The core piece forming part 82 in the present example embodiment has a length in the first direction that is longer than a length of an outer circumference of the laminated core 201. That is, the back yoke forming portion 83 formed in the present example embodiment is spirally wound. Thus, parts each serving as the back yoke forming portion 83 are stacked in the stacking direction.

The slits 85 of the back yoke forming portion 83 are formed at different positions at the respective parts stacked in the stacking direction in the laminated core 201. That is, the punching step S202 in the present example embodiment is performed to form each of the slits 85 and the slit 85 separated from corresponding one of the slits 85 in the first direction by the number of the cut lines 205 of the laminated core 201 at different positions when viewed in the stacking direction.

For example, when the number of the cut lines 205 of the laminated core 201 viewed from the stacking direction is 24, the slits 85 aligned in the first direction as illustrated in FIG. 17 may be changed in shape every 24 cut lines 205 in the punching step S202. As illustrated in FIG. 18, the slits 85 aligned in the first direction may be changed in shape at a position separated by 24 cut lines in the punching step S202.

Next, a laminated core 301 according to a fourth exemplary example embodiment of the present disclosure will be described with reference to FIGS. 11, 19, and 20. The laminated core 301 in the present example embodiment is formed by a spiral method in which two core pieces 302, which are each in a belt shape punched into a predetermined shape, are each spirally wound while being bent in an arc shape when viewed in the thickness direction. That is, the laminated core 301 according to the present example embodiment is composed of two core pieces 302a and 302b extending spirally along an axis.

FIG. 19 is a diagram illustrating the laminated core 301 that is partly disassembled. Each of the two core pieces 302a and 302b is spirally wound. The core piece 302a of one of two core pieces 302 is stacked adjacent in the stacking direction to the core piece 302b of the other of the two core pieces 302.

The core piece 302a includes a first back yoke portion 303a and a plurality of tooth portions 4. The first back yoke portion 303a includes a cut line 305a. The core piece 302b includes a second back yoke portion 303b and a plurality of tooth portions 4. The second back yoke portion 303b includes a cut line 305b.

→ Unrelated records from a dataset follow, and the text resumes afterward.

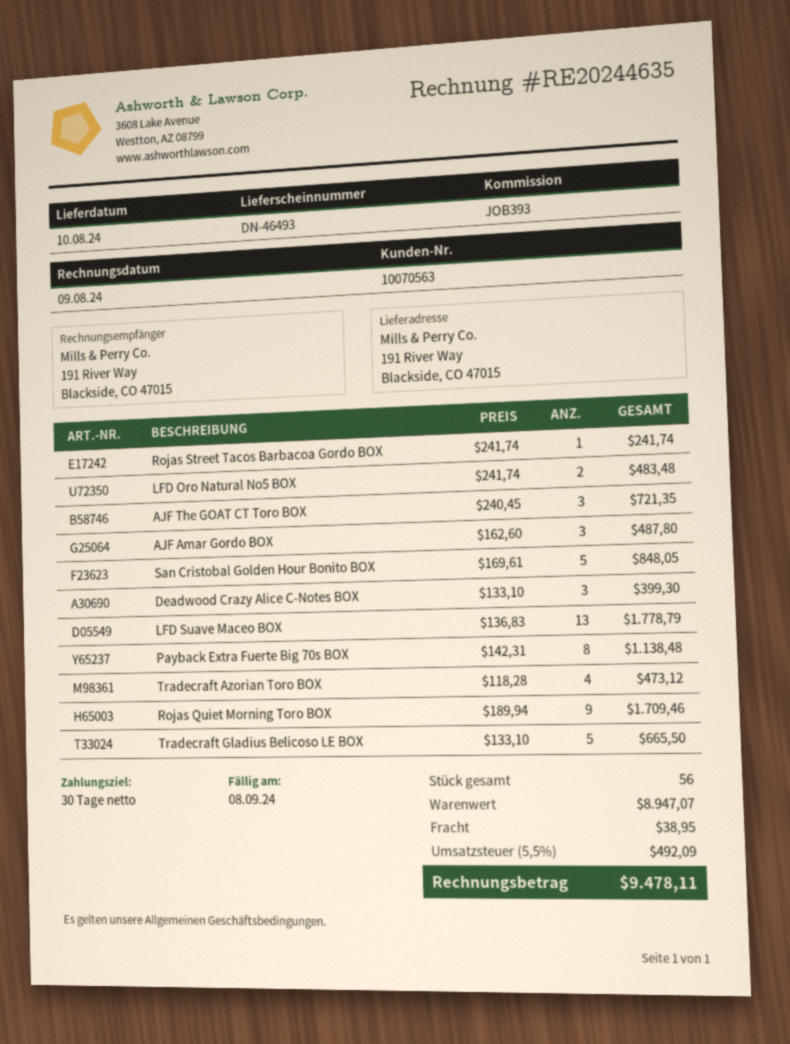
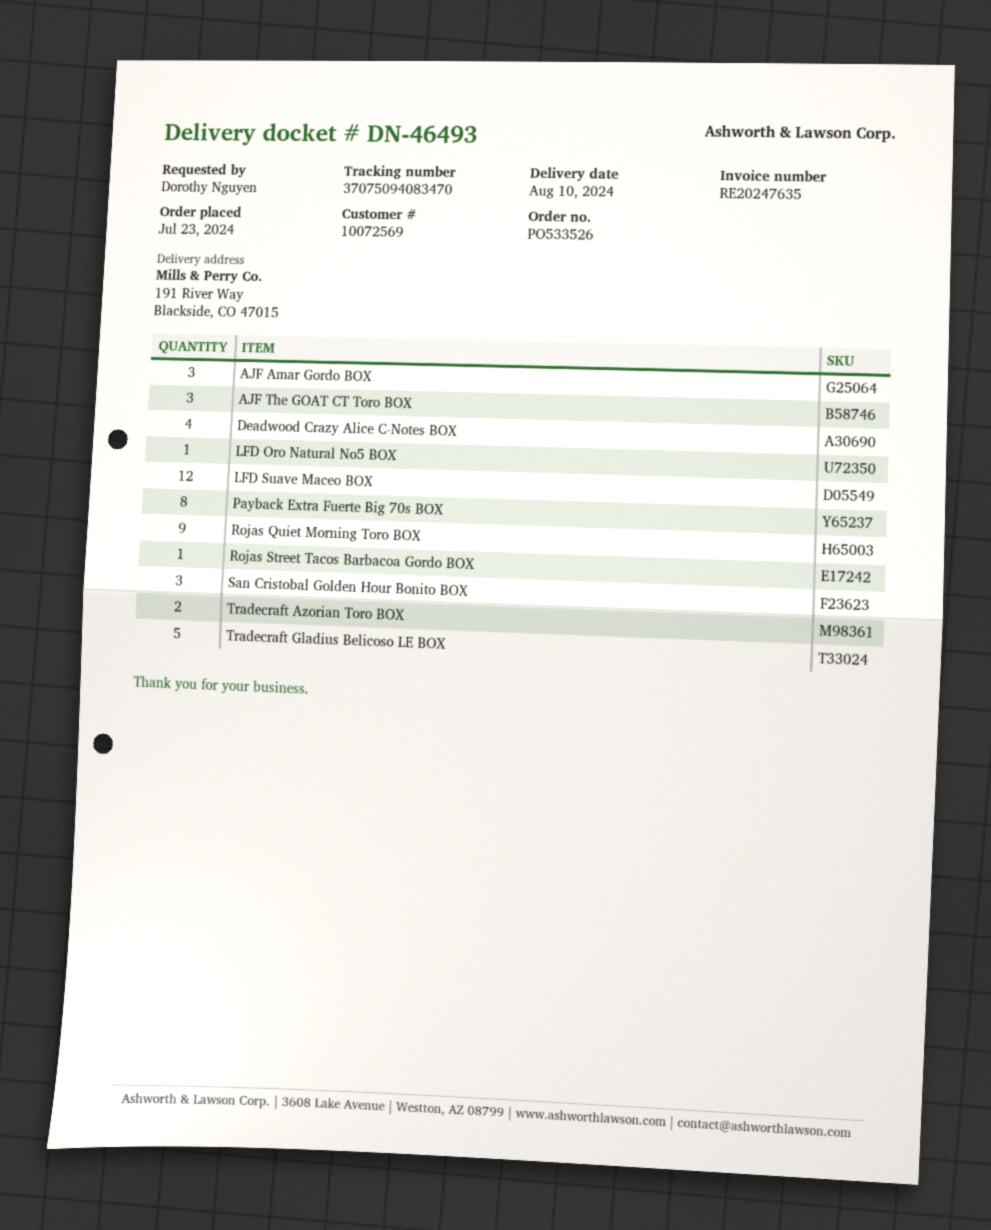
invoice number: RE20244635 -> RE20247635
customer number: 10070563 -> 10072569
LFD Oro Natural No5 BOX: 2 -> 1
San Cristobal Golden Hour Bonito BOX: 5 -> 3
Deadwood Crazy Alice C-Notes BOX: 3 -> 4
LFD Suave Maceo BOX: 13 -> 12
Tradecraft Azorian Toro BOX: 4 -> 2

One of back yoke portions 303 adjacent in the stacking direction in the laminated core 301 in the present example embodiment is composed of the first back yoke portion 303a of the core piece 302a. The other of the back yoke portions 303 is composed of the second back yoke portion 303b of the core piece 302b.

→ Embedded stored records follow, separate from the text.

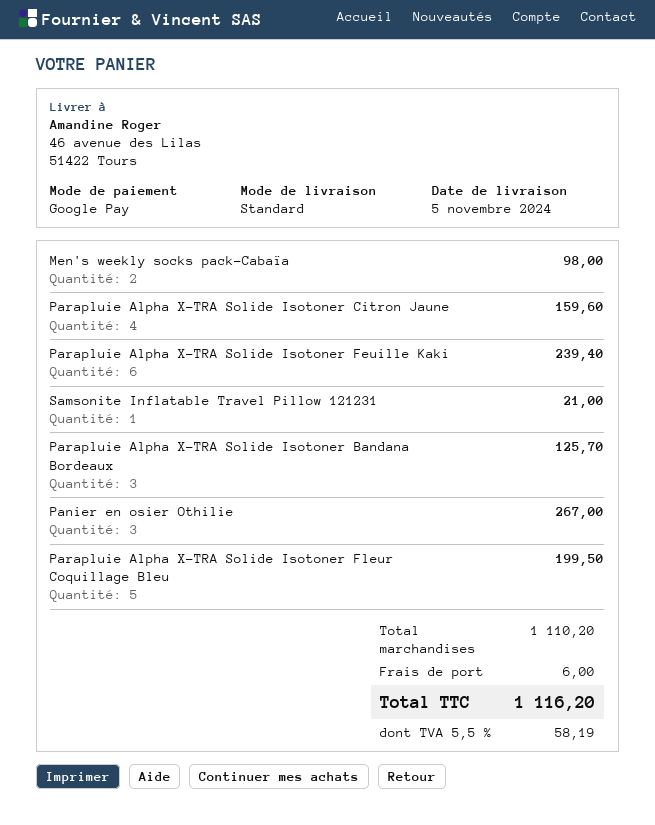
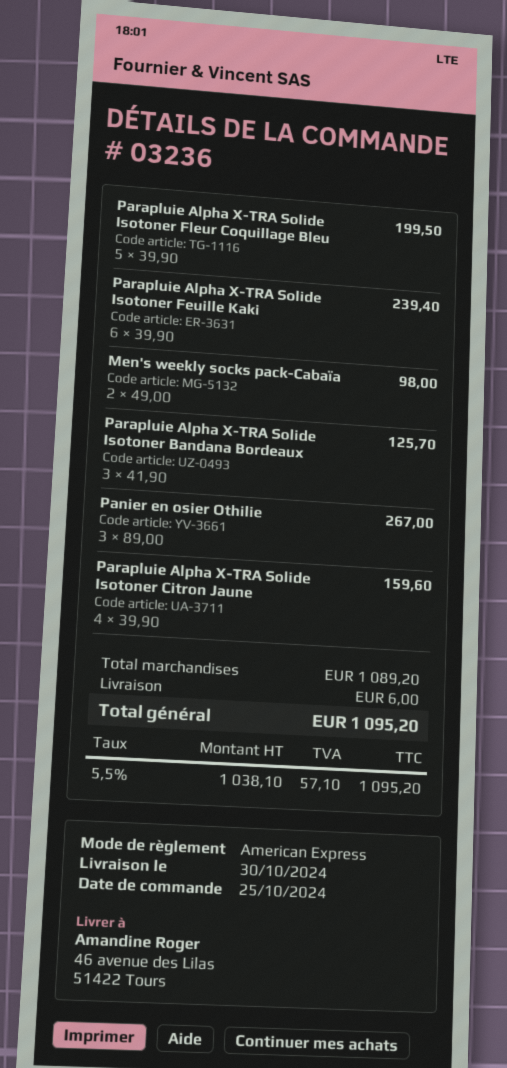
delivery date: 2024-11-05 -> 2024-10-30
payment method: Google Pay -> American Express
Samsonite Inflatable Travel Pillow 121231: 1 for 21.00 -> none
subtotal: 1110.20 -> 1089.20
tax: 5.5% = 58.19 -> 5.5% = 57.10
total: 1116.20 -> 1095.20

Cut lines 305 each in the present example embodiment has structure as with the cut line 5 of the first example embodiment. At least a part of the cut line 305a in the first back yoke portion 303a is located at a position not overlapping the cut line 305b in the second back yoke portion 303b when the back yoke portion 303 is viewed from the stacking direction.

As described above, the back yoke portion 303 of the present example embodiment includes the first back yoke portion 303a extending spirally about the axis and stacked in the stacking direction, and the second back yoke portion 303b extending spirally about the axis and stacked adjacent in the stacking direction to the first back yoke portion 303a stacked in the stacking direction.

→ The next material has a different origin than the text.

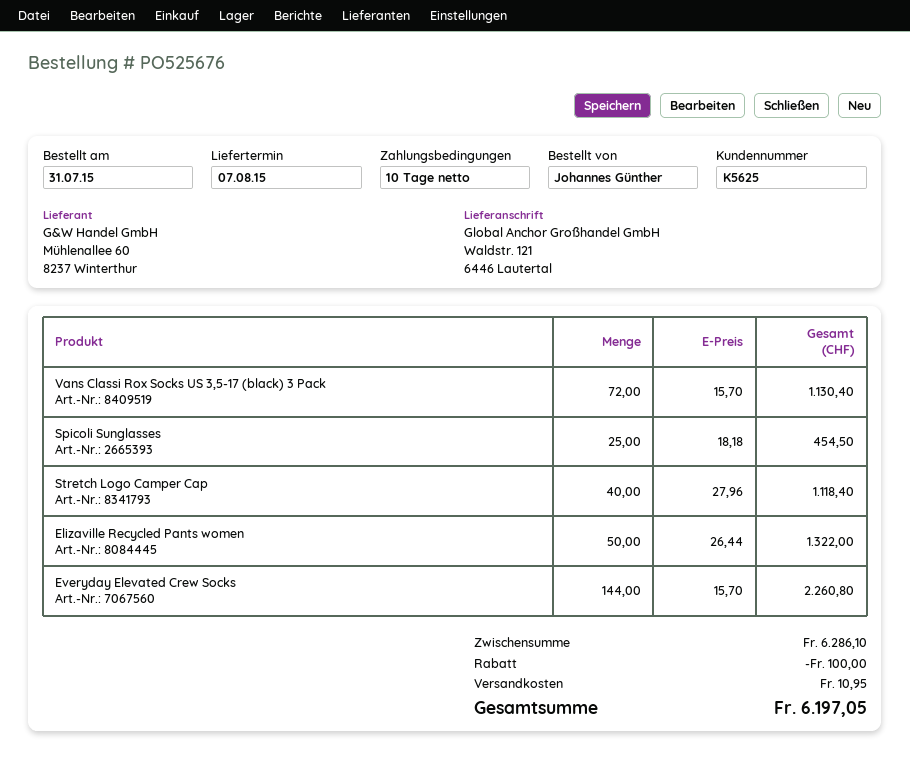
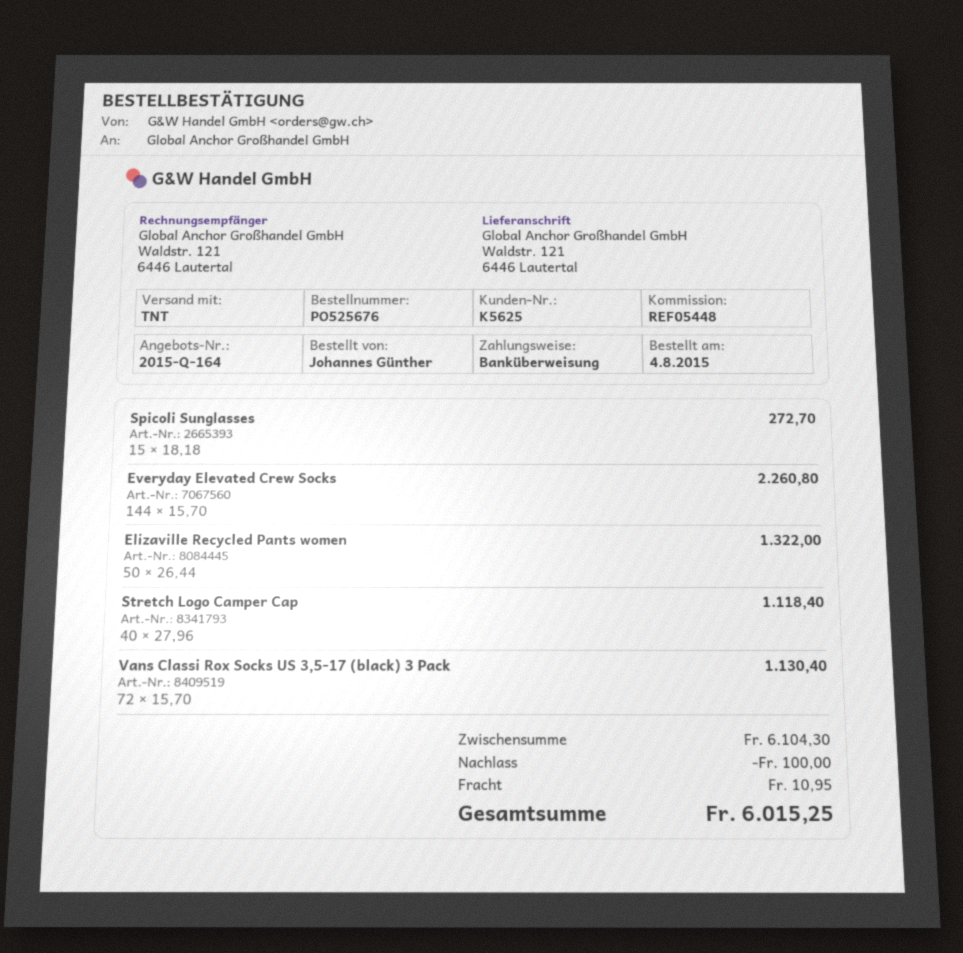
order date: 2015-07-31 -> 2015-08-04
Spicoli Sunglasses: 25 x 18.18 = 454.50 -> 15 x 18.18 = 272.70
subtotal: 6286.10 -> 6104.30
total: 6197.05 -> 6015.25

The first back yoke portion 303a includes a circumferential one-side separated portion 35a located on the one side in the circumferential direction with respect to the cut line 305a, and a circumferential another-side separated portion 36a located on the other side in the circumferential direction with respect to the cut line 305a and in contact with the circumferential one-side separated portion 35a in the circumferential direction. The second back yoke portion 303b includes a circumferential one-side separated portion 35b located on the one side in the circumferential direction with respect to the cut line 305b, and a circumferential another-side separated portion 36b located on the other side in the circumferential direction with respect to the cut line 305b and in contact with the circumferential one-side separated portion 35b in the circumferential direction.

The circumferential one-side separated portion 35a in the first back yoke portion 303a includes a first protrusion protruding toward the other side in the circumferential direction. The circumferential another-side separated portion 36a in the first back yoke portion 303a includes a first recess in which the first protrusion is positioned. The circumferential another-side separated portion 36b in the second back yoke portion 303b includes a second protrusion protruding toward the one side in the circumferential direction. The circumferential one-side separated portion 35b in the second back yoke portion 303b includes a second recess in which the second protrusion is positioned.

The first protrusion in the first back yoke portion 303a is located at a position overlapping the second protrusion in the second back yoke portion 303b when the back yoke portion 303 is viewed from the stacking direction. The first protrusion in the first back yoke portion 303a is bonded to the second protrusion in the second back yoke portion 303b.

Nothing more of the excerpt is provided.